The UMI data collection device from Stanford/TRI |
The Universal Manipulation Interface (UMI) - research from Stanford and TRI, offers a practical solution for collecting this crucial data. UMI consists of portable hand-held grippers equipped with wrist-mounted cameras that allow for data collection in any environment with minimal setup.
The cameras feature a clever technique to provide stereo vision with a single GoPro camera: side mirrors. Here's how it works:
Implicit Stereo Vision: This setup allows the single GoPro camera to capture multiple perspectives of the scene simultaneously – the main view and the reflected views from the mirrors. By analyzing the differences in these views, the system can infer depth information, similar to how traditional stereo vision systems with two cameras work.
Digital Reflection for Consistent Orientation: The images from the mirrors are digitally reflected and the left and right mirror images are swapped before being used for policy learning.
This is crucial because objects in mirror reflections appear with reversed orientations compared to the main camera view. Reflecting the mirror images ensures that object orientations are consistent across all viewpoints, preventing confusion for the vision models. Using the mirror images directly without reflection could negatively impact performance.

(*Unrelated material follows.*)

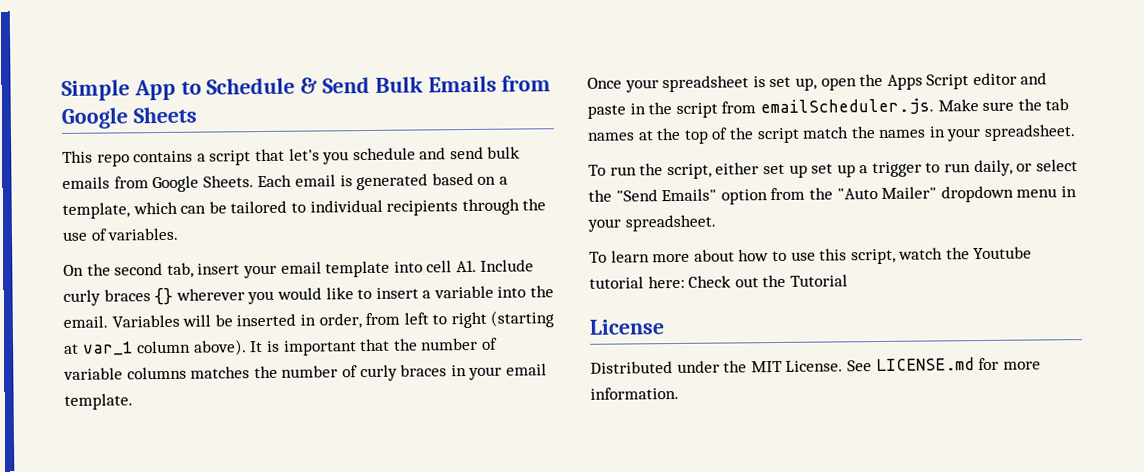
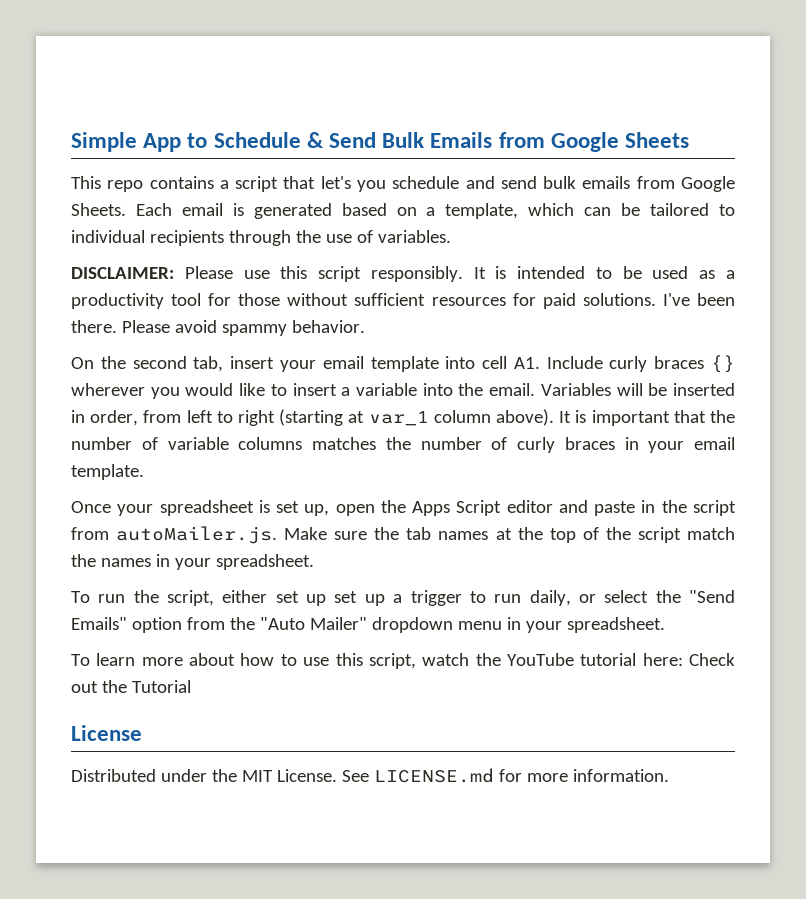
(180, 234) none -> [71,266,735,282] [71,293,735,309] [71,320,365,336] // DISCLAIMER: Please use this script responsibly. It is intended to be used as a productivity tool for those without sufficient resources for paid solutions. I've been there. Please avoid spammy behavior.
[759,98,934,117] emailScheduler.js. -> [116,526,278,544] autoMailer.js.
[973,246,1033,260] Youtube -> [506,653,574,666] YouTube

MimicGen: Amplifying Human Demonstrations
While UMI simplifies data collection, training robots for complex, multi-step tasks still requires a large volume of demonstrations. MimicGen, research from NVIDIA and UTAustin, is a data generation system that addresses this challenge. MimicGen takes a small set of human demonstrations and generates a significantly larger dataset by adapting them to new contexts. It achieves this by parsing demonstrations into object-centric segments, transforming them based on object positions in a new scene, and generating a new trajectory for the robot to execute.
For instance, in a dishwashing task, MimicGen could take a few human demonstrations of washing a plate and break it down into smaller sub-tasks such as grasping the plate, rinsing the plate and placing it on the drying rack. It would then utilize these object-centric segments to synthesize new demonstrations in novel contexts. Given a new scene with different object placements, MimicGen identifies the relevant segment from the source video demonstrations and transforms them to create a new trajectory for the robot to follow. This process ensures that the generated demonstrations are physically cosistent and reflect real world variations in object placement and task execution.
This process allows MimicGen to act as a data amplifier, generating thousands of demonstrations from a limited set of human demonstrations.
MimicGen proves particularly useful for tasks involving diverse scene configurations, object instances, and robot arms, enabling the training of proficient robot agents through imitation learning. This data-driven approach offers a possible scalable and efficient pathway to train robots for real-world applications.
From loading dishwashers and folding laundry to organizing cluttered rooms, these AI-powered robotic assistants are poised to liberate us from the mundane, ushering in an era where technology truly enhances our daily lives. The future of home automation isn't just knocking at our door—it's ready to roll up its sleeves and get to work.